I am an emergency physician and had the opportunity to volunteer with FOTCOH during my residency. When we had some time off while we moved from California to Texas, I thought it would be a great time to volunteer again. My wife surprised me by immediately volunteering to go as well. I sent off the email request and hoped for the best. When we learned that there was an opening for a medical provider, our excitement immediately became mixed with apprehension because my wife is non-medical and did not want to be a burden or tourist.
I didn’t have the heart to tell her that I was also concerned about my ability to help the Haitians. Managing chronic diseases like diabetes, hypertension, and asthma in resource poor situations is not my normal scope of practice, much less the tropical diseases endemic to Haiti. Her position was to assist in triage of patients so we immediately began practice taking vital signs.

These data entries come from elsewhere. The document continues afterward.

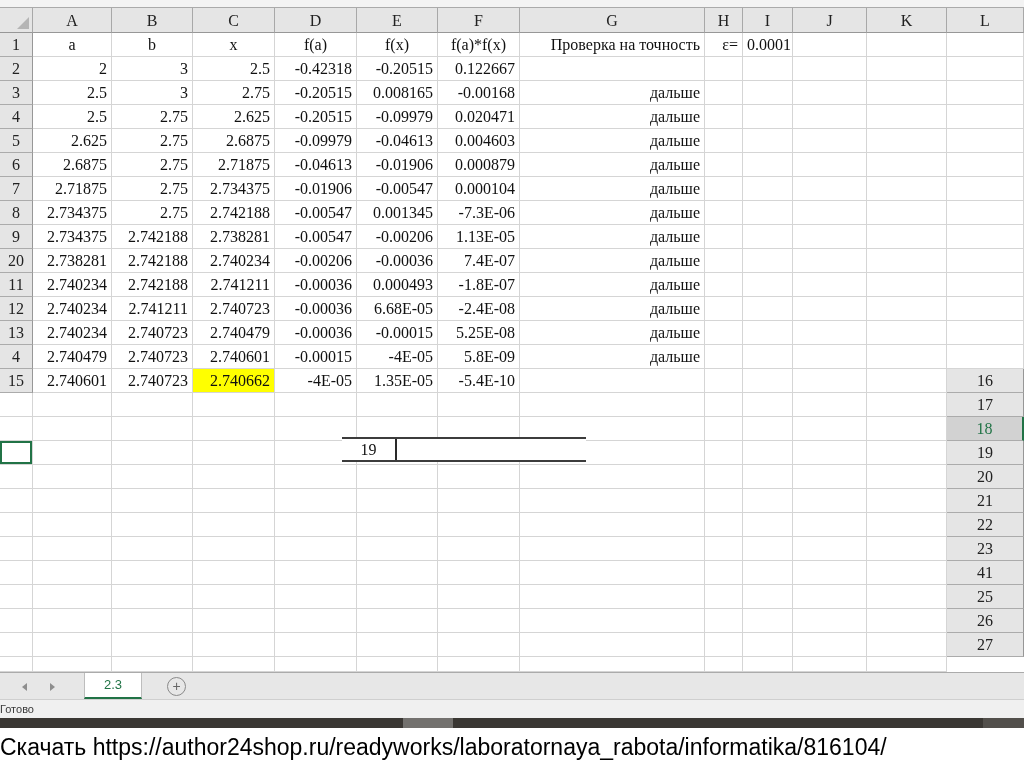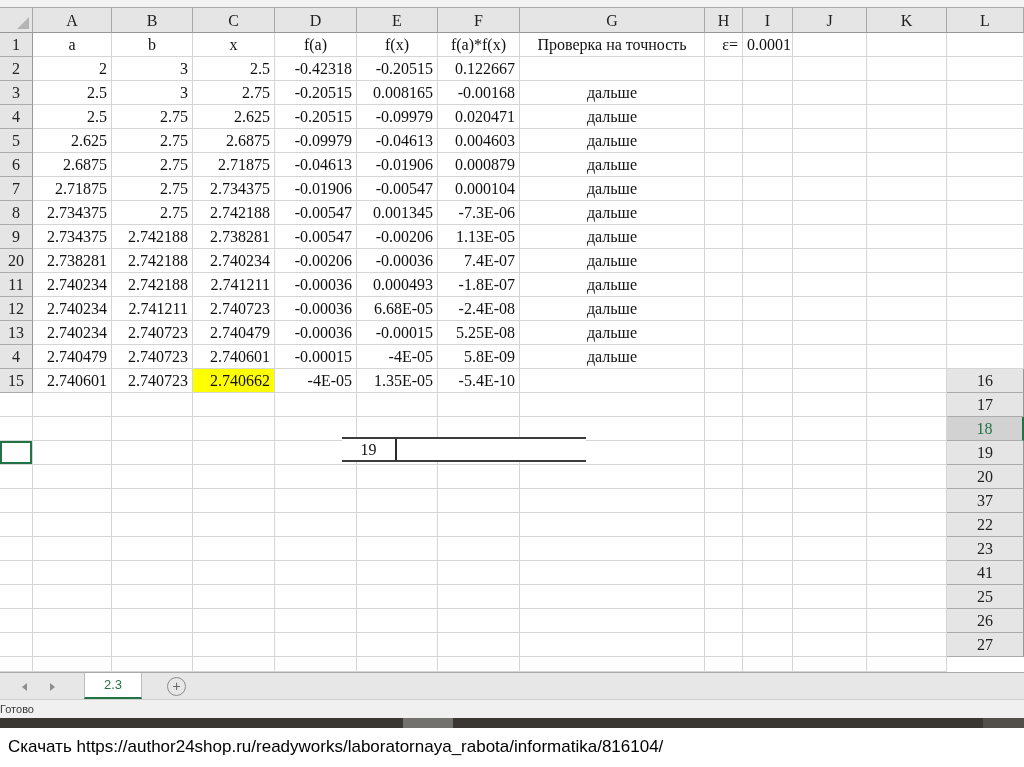"Проверка на точность" .cell.left { text-align: center -> right }
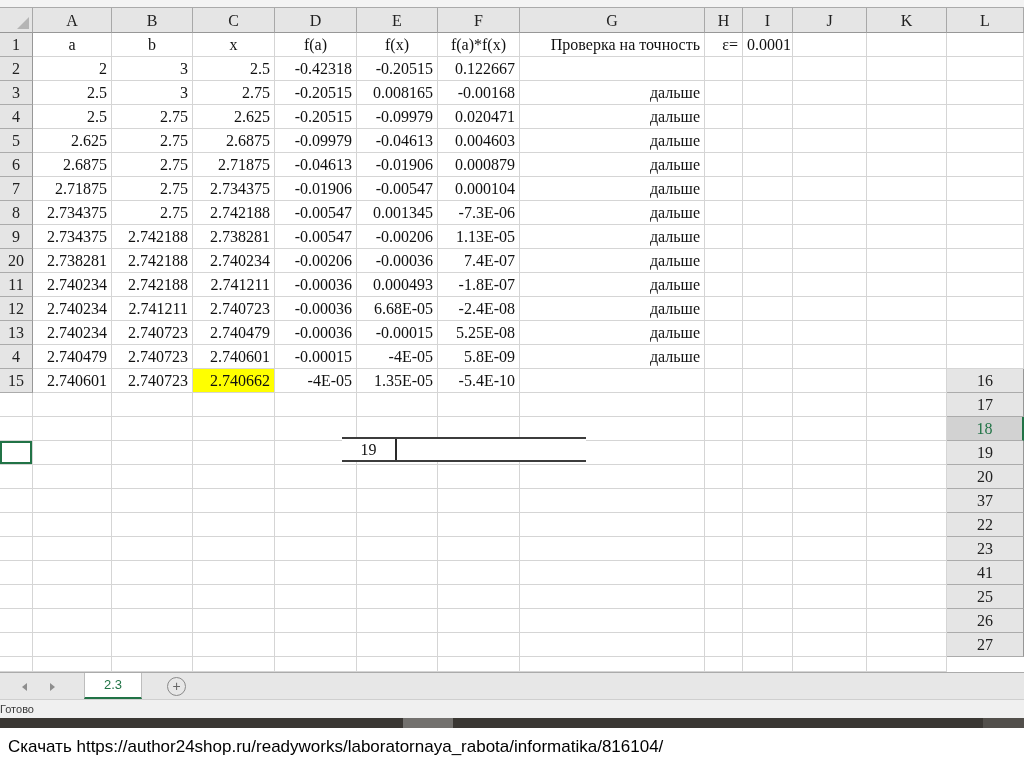"37" div.rh { text: 37 -> 21 }
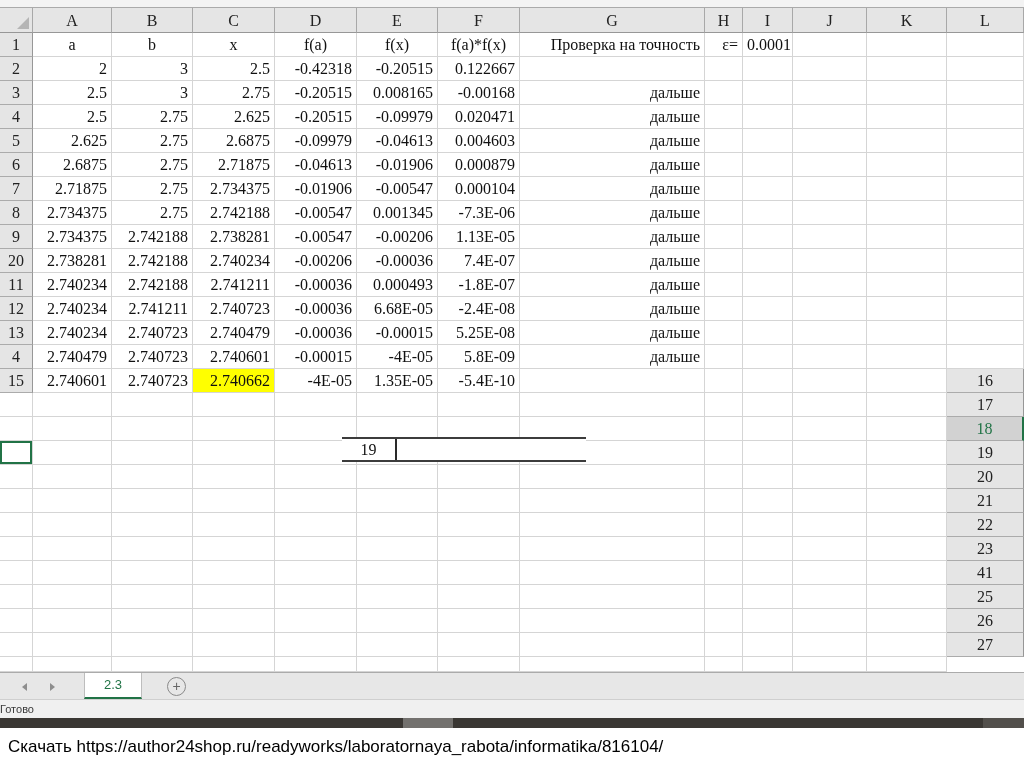"Скачать" .footer { font-size: 17px -> 23px; padding-left: 8px -> none }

We hadn’t even arrived at clinic before we were overwhelmed by the extreme poverty and desperate need of the Haitian people. We were put at ease when our team leader told us the most important care we would be providing was just the human compassion and fellowship we would be providing to our patients during their struggle for survival.
The bustle of clinic soon swept us up and we both did our best to provide care and compassion. Haiti makes it easy because the need is so great that everyone can find a way to contribute. The gratitude of the patients for the smallest assistance is heart warming. Their willingness to put up with the hardships of weather and long waits is a testament to the good work the clinic provides.
My wife became very proficient at taking vital signs along with many other ways to assist clinic operations. Taking vitals was not her most important contribution, but lending a hand and showing one of the most impoverished groups of people on earth that she cares was.